TASK –
Only the lines from the first line of the data through the line containing "-661,6 +661,13 @@" belong in the answer, transcribed exactly; pictures do not.

DATA UNDER STUDY –
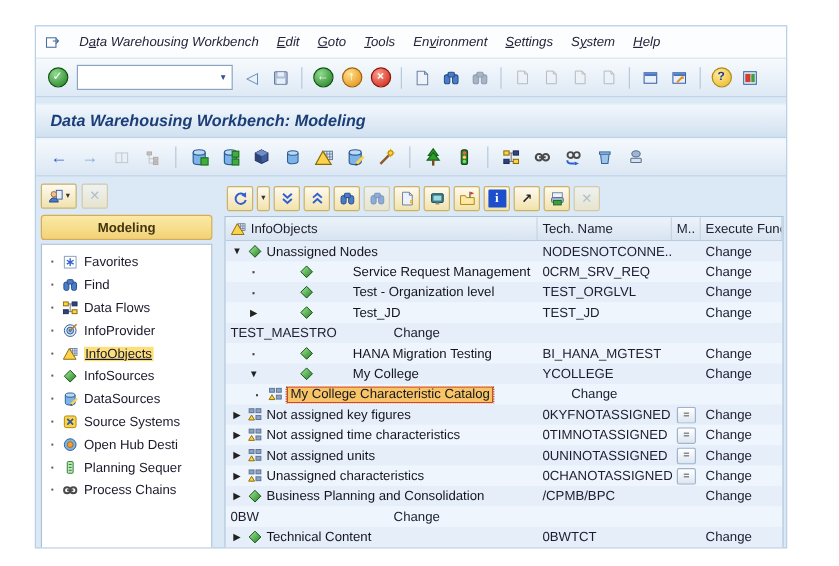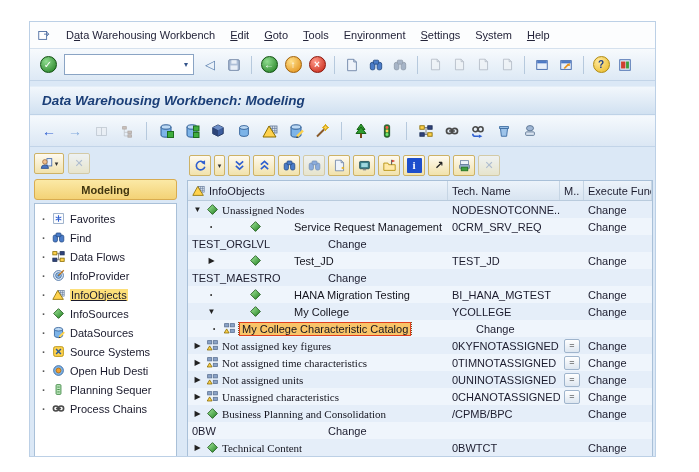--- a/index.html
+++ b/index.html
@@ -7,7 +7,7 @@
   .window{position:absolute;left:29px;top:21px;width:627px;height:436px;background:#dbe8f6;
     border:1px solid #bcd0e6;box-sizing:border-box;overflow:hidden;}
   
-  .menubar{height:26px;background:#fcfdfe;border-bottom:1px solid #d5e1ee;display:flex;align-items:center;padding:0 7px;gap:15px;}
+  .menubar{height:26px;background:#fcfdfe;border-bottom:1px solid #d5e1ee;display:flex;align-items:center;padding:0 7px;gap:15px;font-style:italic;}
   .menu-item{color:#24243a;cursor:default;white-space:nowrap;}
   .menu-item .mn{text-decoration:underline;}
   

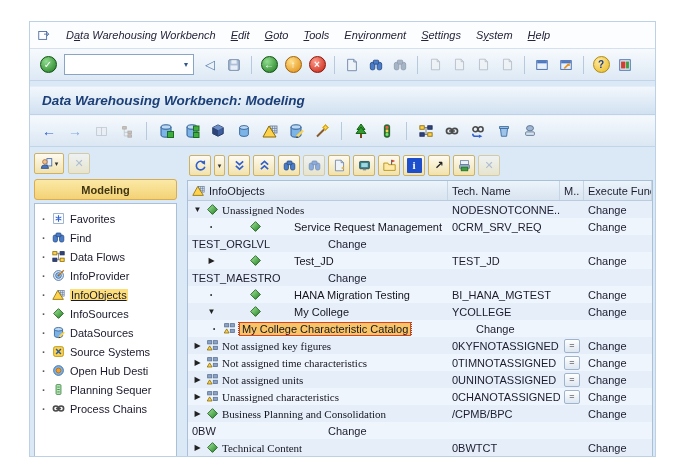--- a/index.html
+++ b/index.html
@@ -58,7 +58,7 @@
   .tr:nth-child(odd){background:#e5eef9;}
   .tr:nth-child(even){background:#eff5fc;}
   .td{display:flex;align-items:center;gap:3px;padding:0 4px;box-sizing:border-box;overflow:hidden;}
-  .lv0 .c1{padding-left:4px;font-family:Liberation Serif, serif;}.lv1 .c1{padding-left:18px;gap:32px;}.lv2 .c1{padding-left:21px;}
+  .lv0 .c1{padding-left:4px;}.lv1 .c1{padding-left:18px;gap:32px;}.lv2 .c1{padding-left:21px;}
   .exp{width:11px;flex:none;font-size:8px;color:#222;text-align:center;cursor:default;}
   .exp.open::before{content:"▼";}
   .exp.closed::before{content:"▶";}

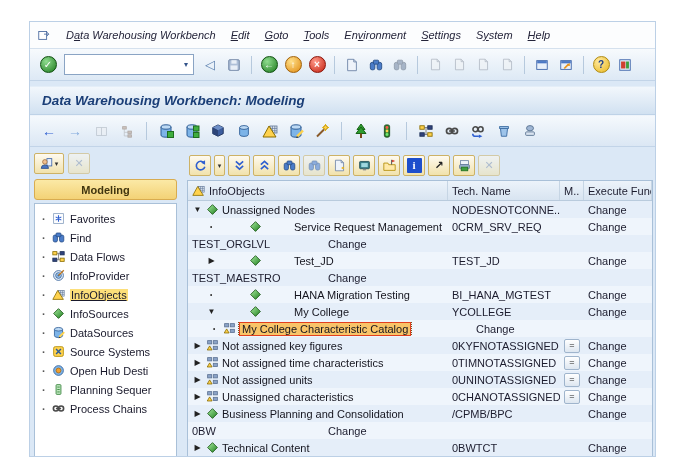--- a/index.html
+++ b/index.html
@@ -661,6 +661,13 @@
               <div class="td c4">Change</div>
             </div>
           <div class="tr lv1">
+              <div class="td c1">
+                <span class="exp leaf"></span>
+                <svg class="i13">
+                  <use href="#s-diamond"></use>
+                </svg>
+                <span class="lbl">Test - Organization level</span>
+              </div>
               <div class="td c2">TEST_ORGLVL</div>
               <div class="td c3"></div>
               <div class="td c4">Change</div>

EXPECTED ANSWER –
--- a/index.html
+++ b/index.html
@@ -7,7 +7,7 @@
   .window{position:absolute;left:29px;top:21px;width:627px;height:436px;background:#dbe8f6;
     border:1px solid #bcd0e6;box-sizing:border-box;overflow:hidden;}
   
-  .menubar{height:26px;background:#fcfdfe;border-bottom:1px solid #d5e1ee;display:flex;align-items:center;padding:0 7px;gap:15px;}
+  .menubar{height:26px;background:#fcfdfe;border-bottom:1px solid #d5e1ee;display:flex;align-items:center;padding:0 7px;gap:15px;font-style:italic;}
   .menu-item{color:#24243a;cursor:default;white-space:nowrap;}
   .menu-item .mn{text-decoration:underline;}
   

--- a/index.html
+++ b/index.html
@@ -58,7 +58,7 @@
   .tr:nth-child(odd){background:#e5eef9;}
   .tr:nth-child(even){background:#eff5fc;}
   .td{display:flex;align-items:center;gap:3px;padding:0 4px;box-sizing:border-box;overflow:hidden;}
-  .lv0 .c1{padding-left:4px;font-family:Liberation Serif, serif;}.lv1 .c1{padding-left:18px;gap:32px;}.lv2 .c1{padding-left:21px;}
+  .lv0 .c1{padding-left:4px;}.lv1 .c1{padding-left:18px;gap:32px;}.lv2 .c1{padding-left:21px;}
   .exp{width:11px;flex:none;font-size:8px;color:#222;text-align:center;cursor:default;}
   .exp.open::before{content:"▼";}
   .exp.closed::before{content:"▶";}

--- a/index.html
+++ b/index.html
@@ -661,6 +661,13 @@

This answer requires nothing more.